The reactivity of monoclonal antibodies with dsDNA and HRGEC
The binding activities of patient-derived monoclonal antibodies and IgG subclass isotype controls with dsDNA were evaluated by a commercial IgG anti-dsDNA ELISA kit containing positive and negative controls (CUSABIO TECHNOLOGY LLC, Houston, USA). According to the manufacturer’s instructions, the cutoff value was equal to the average negative control OD value + 0.1. To remove the chromatin materials entrapped on the surface of EC, in some experiments, HRGEC confluent on microtitre plates were incubated with DNAse I (40 μg/ml) and 10 mM MgCl2 for 1 hour at 37°C [22]. The binding affinities of each monoclonal antibody positive for dsDNA to DNAse I-treated and non-treated HRGEC were further assayed and compared by the cell-based ELISA.

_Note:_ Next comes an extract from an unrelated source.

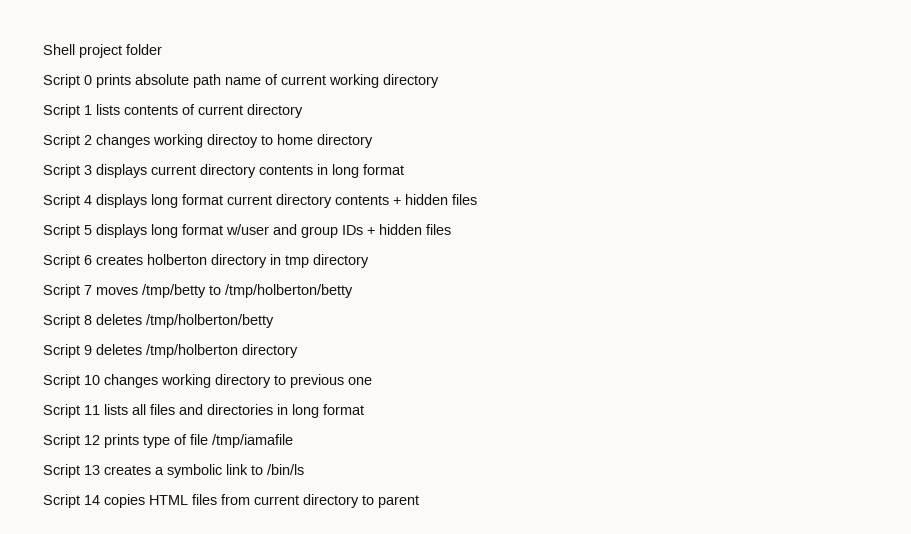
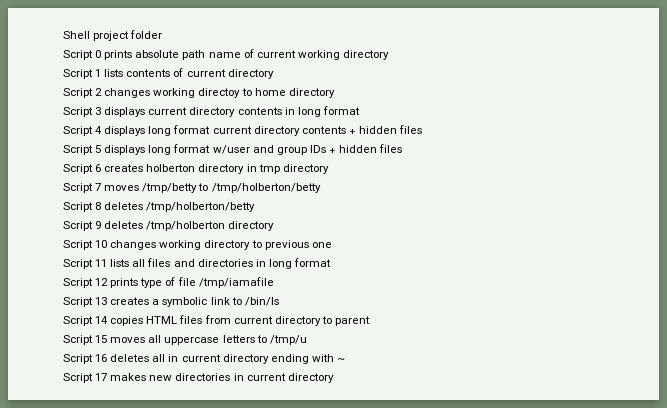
+ Script 15 moves all uppercase letters to /tmp/u
+ Script 16 deletes all in current directory ending with ~
+ Script 17 makes new directories in current directory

The effects of monoclonal antibodies on HRGEC activation
HRGEC were first seeded on BPF-coated 24-well plates at a concentration of 5×104 cells/well. When the cellular growth became confluent, the supernatants were removed. Each well was then washed by PBS and incubated with serum-free Endothelial Cell Medium (ScienCell Research Laboratories, CA, USA). Patient-derived IgG monoclonal antibodies and their corresponding IgG isotype controls at different concentrations (final conc: 100 μg/ml, 50 μg/ml, 25 μg/ml, 12.5 μg/ml, 6.25 μg/ml, 0 μg/ml) were individually added to each well at 37°C. Twenty-four hours later, the supernatants were collected for the analysis of interleukin (IL)-1, IL-6, IL-8, monocyte chemoattractant protein (MCP)-1, interferon (IFN)-γ, and IFN-α (IL-1, 6, 8, MCP-1, and IFN-γ detected by DuoSet ELISA Kits, R&D Systems, Inc. Minneapolis, USA; IFN-α detected by Matched Antibody Pair Kit, Eugene, Oregon, USA). Moreover, in the experiment of endothelial IFN-α production, some HRGEC were pre-treated with DNAse I. The effects of selected dsDNA-reactive monoclonal anti-HRGEC antibodies on IFN-α production by DNAse I-treated HRGEC were evaluated.
Statistical analysis
The values in this study were presented as means ± standard deviations (SD) or means with a range. The variates including serum levels of AECA (shown as OD values) and IFN-γ among groups were compared by analysis of variance (ANOVA) followed by the Bonferroni multiple comparison test. The comparison of other parameters between LN patients and SLE patients without LN was conducted by the Student’s t-test. The differences in cytokines production between monoclonal antibody-treated and isotype control-treated HRGEC were analyzed by the Mann-Whitney U test. A two-tailed p value of less than 0.05 was considered statistically significant.